Q.    I have a two-story colonial. The second floor extends two feet over the first floor on the front side of the house. The problem is heat loss. The section of floor  on the upper level that overhangs is often cold, especially when the wind blows.

What is the proper way to insulate this overhang? Currently the underside of the overhang has non-perforated aluminum. I believe fiberglass insulation is packed in between the floor joists and the insulation sits directly on top of  the aluminum. What would you recommend to improve this?

A.    Since the condition is worse when the wind blows, it tells me that the non-perforated aluminum is not tight, and the wind penetrates around its perimeter. One possibility is that  the entire depth of the projecting joists may not be filled with fiberglass insulation. Another possibility is that the band joist may not be fully insulated.

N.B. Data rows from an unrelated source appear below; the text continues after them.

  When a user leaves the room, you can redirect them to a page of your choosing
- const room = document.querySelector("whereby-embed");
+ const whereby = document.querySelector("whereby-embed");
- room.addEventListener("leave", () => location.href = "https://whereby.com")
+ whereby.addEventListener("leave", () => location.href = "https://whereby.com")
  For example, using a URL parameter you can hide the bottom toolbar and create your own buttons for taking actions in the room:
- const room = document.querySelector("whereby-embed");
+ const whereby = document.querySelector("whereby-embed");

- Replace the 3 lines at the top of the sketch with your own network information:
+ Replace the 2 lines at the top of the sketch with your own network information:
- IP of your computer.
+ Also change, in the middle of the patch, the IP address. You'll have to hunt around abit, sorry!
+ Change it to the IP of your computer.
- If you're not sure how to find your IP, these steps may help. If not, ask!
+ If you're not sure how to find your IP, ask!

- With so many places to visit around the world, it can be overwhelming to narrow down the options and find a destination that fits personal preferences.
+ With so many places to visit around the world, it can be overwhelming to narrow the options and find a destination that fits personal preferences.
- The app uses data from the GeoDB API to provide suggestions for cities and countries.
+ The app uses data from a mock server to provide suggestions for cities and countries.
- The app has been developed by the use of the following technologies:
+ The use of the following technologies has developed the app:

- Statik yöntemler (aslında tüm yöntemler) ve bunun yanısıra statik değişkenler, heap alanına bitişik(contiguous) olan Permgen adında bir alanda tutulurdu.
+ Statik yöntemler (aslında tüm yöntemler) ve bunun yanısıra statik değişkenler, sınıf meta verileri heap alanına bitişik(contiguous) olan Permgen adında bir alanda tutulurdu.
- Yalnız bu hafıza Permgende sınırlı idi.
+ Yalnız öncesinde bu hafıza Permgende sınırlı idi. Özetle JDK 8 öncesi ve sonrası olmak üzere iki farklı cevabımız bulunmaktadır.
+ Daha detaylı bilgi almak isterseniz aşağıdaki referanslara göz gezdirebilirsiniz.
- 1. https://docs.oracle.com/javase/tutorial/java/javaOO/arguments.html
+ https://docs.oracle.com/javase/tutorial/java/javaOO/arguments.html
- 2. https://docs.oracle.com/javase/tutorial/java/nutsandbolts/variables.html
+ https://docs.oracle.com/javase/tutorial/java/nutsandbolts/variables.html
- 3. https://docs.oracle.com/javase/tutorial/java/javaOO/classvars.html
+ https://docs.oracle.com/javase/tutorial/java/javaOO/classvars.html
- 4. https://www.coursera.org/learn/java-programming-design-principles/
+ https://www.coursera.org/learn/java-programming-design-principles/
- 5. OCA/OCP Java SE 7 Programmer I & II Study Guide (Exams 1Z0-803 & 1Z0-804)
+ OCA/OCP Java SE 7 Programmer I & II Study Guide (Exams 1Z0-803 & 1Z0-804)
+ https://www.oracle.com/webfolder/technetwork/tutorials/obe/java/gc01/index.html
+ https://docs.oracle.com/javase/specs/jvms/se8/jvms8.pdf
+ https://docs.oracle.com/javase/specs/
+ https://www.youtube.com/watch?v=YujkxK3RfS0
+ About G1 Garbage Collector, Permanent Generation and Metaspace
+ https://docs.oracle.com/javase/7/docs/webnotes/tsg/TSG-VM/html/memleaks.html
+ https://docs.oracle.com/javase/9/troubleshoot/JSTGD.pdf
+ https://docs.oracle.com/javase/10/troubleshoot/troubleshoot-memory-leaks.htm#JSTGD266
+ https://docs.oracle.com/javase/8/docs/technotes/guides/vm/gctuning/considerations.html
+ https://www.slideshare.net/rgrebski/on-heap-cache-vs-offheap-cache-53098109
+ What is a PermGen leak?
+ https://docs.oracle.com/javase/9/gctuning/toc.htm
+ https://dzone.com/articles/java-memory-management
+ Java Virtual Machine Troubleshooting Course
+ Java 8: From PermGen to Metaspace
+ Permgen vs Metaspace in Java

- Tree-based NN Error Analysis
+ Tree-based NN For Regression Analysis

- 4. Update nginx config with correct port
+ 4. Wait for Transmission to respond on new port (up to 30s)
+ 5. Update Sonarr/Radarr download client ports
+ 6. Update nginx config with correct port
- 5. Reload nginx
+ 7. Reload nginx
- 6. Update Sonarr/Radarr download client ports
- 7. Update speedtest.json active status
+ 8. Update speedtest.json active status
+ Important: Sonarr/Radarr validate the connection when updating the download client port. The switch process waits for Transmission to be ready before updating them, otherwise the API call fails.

Since fiberglass is a porous filter that works in slowing down heat loss only when tightly enclosed, the wind robs it of that property and cold air circulates through it. The easiest solution is to remove the aluminum soffit, make sure that the entire joist depth is filled with fiberglass insulation (if not, add some or replace the existing insulation with the correct size) and install plywood, properly sealed, around all edges.

If there is enough room between the bottom of the joists and trim board at the base of the wall, add rigid insulation–as thick as will fit–fastened to the bottom of the joists. Then caulk the perimeter and cover it with the plywood.